In the AXA-ISAE project, Dehais is working in parallel with research being carried out at NASA’s Ames Research Center, Stanford and Harvard universities, the Centre for Information and Neural Networks in Japan, and Laval University in Canada.
Artificial intelligence may still be thought of as being in the realms of science fiction, but ISAE believes it may be used in the recognition of overload and the timely deployment of appropriate cognitive countermeasures.
Even factors such as “emotional bias” can be recognised. ISAE says this is caused by pressures from “outside the cockpit”, such as pilot perception of commercial pressure to land when a go-around would be wiser. The ISAE has tested the cognitive effect of emotional bias by offering pilots a financial benefit to land versus a small financial penalty for a go-around, and have observed in their brain a greater degree of neurological stress during the decision-making process, because it is no longer a decision affected purely by operational considerations. The effects on brain activity of ambient light, fatigue and age can also be identified, as can the effectiveness of mitigating techniques for each of those.

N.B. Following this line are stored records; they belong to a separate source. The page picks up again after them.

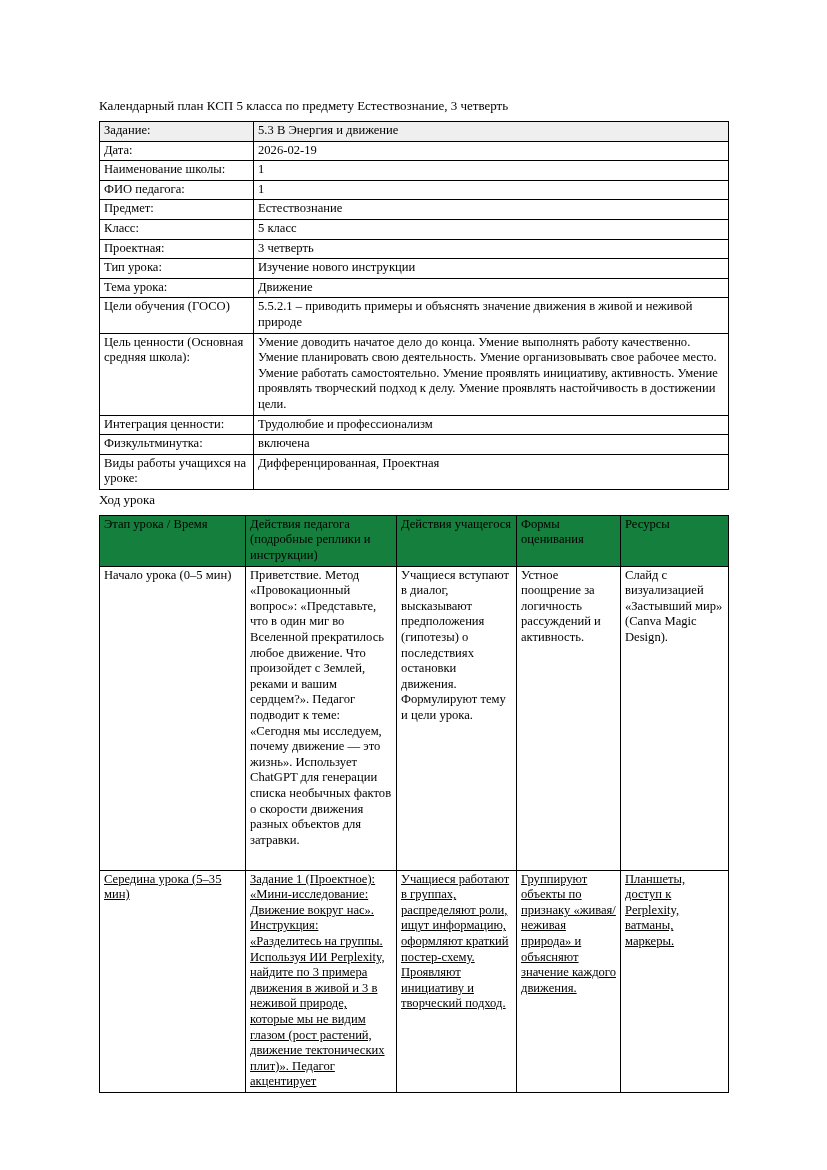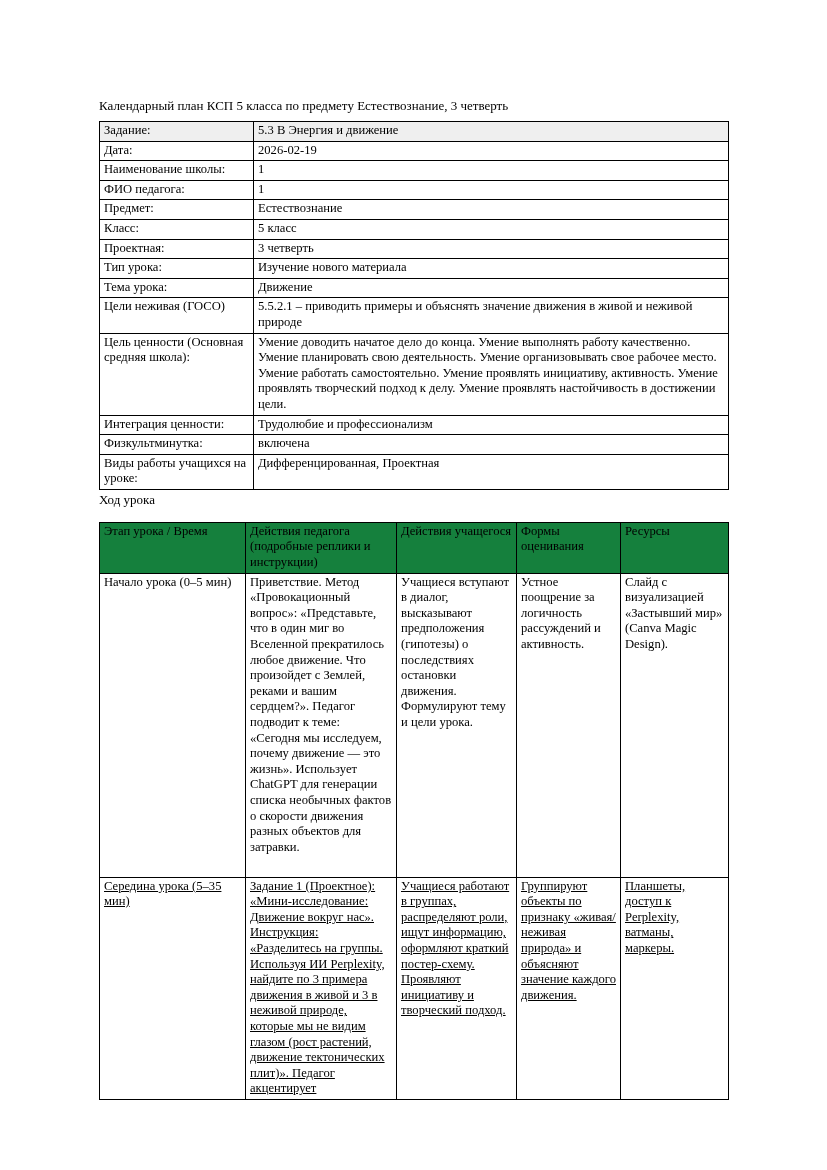"Изучение нового материала" td { text: материала -> инструкции }
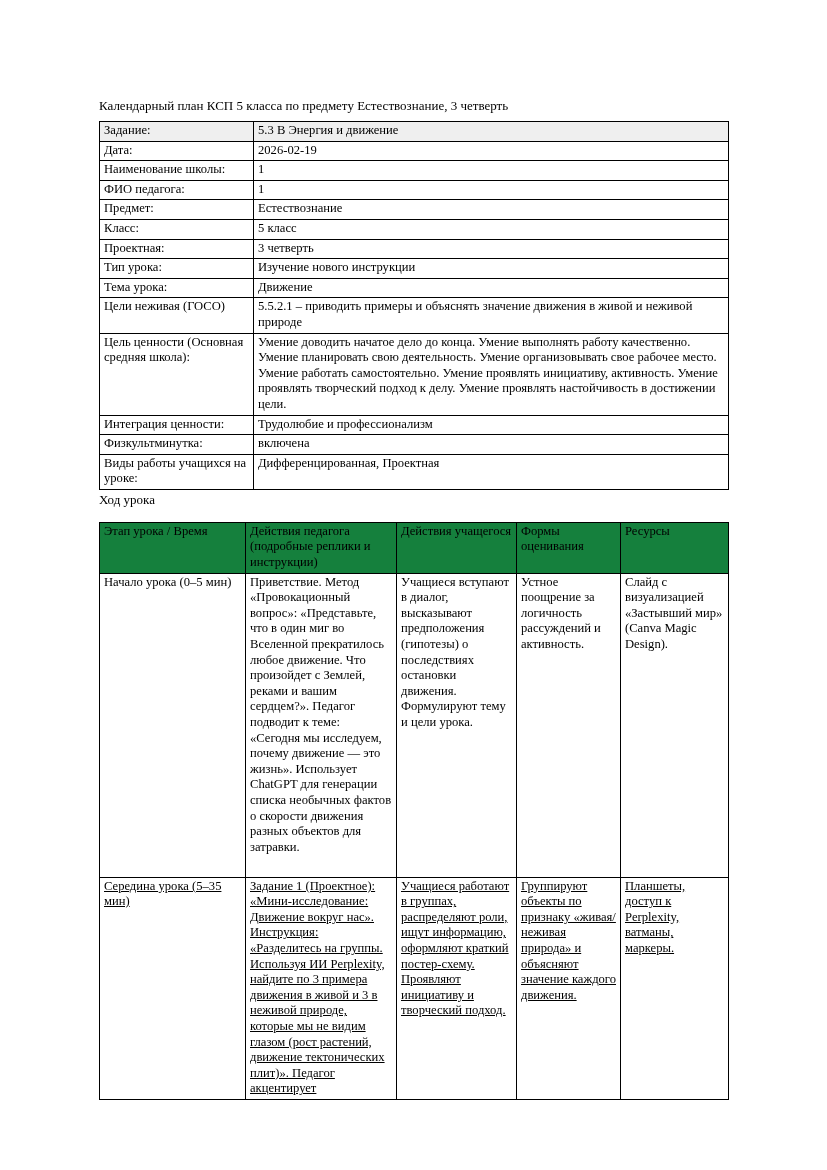"Цели неживая (ГОСО)" td { text: неживая -> обучения }
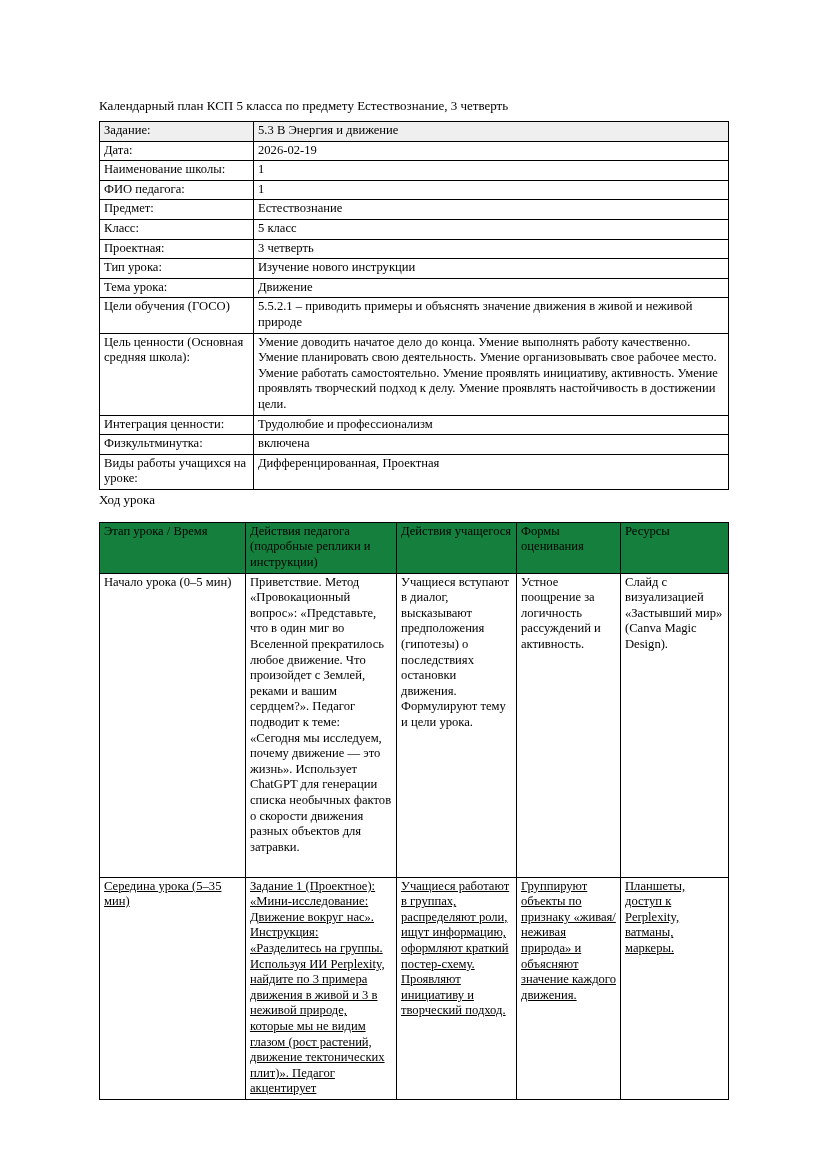"Ход урока" .section-label { margin: 2px 0 14px 0 -> 2px 0 7px 0 }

Knowing, as neurologists now do, which parts of the brain control specific functions, the ISAE scientists can predict which tasks the pilot will no longer be able to perform as the stress increases.
There are traditional ways of helping pilots deal with stress. Good training and high levels of knowledge in a pilot mean that he or she is less stressed by any given situation than a pilot with poor training and knowledge, and the ISAE says this is visibly true. But the institute is looking beyond the traditional to what else will be effective.
This new level of neuroergonomic understanding promises to enable manufacturers to eliminate alerts and other stimuli that do not work, and develop completely new “cognitive countermeasures” designed to attract the attention of pilots whose cognitive capacity has been swamped.
An example of such a system is a window appearing on the navigation display showing an animation of a pilot carrying out the required action to ensure recovery. Neurologists know that, when all else fails, they can invoke the human imitative function – the one that makes a person yawn when someone else yawns.
Another “cognitive countermeasure” that the ISAE has found to be highly effective is, when a pilot is clearly focusing on one information source to the exclusion of other critical ones, to remove that information completely. The pilot’s instrument panel scan immediately switches elsewhere looking for information to replace the removed data, and discovers important information he or she has been missing.
Previous approaches to dealing with common mistakes have included multiplying the number of alerts, including audible or spoken alerts. ISAE explains that, beyond a certain point, this can be at best pointless and at worst counterproductive, increasing stress and narrowing a pilot’s focus further. So it makes sense to understand what happens to pilots’ cognitive functions when they are stressed.
Neuroergonomics has enormous potential. It could be used during the pilot selection process, and also for monitoring the effectiveness of training techniques or of different cockpit designs.
The ability to identify “emotional bias” could eliminate speculation about whether pilots who work for airlines that require them to be self-employed and paid by the hour are under more stress than pilots with a salary and incentives. The accuracy of the observations is such that it might be able to indicate the kind of mistakes pilots under emotional stress are more likely to make.
Dehais points out that the ISAE research has applications to other people who work in high stress, safety-critical jobs, such as surgeons and those at the front line in nuclear power control.
Whatever else the ISAE’s continuing research discovers, this project has huge potential to advance mankind’s understanding of aviation human factors.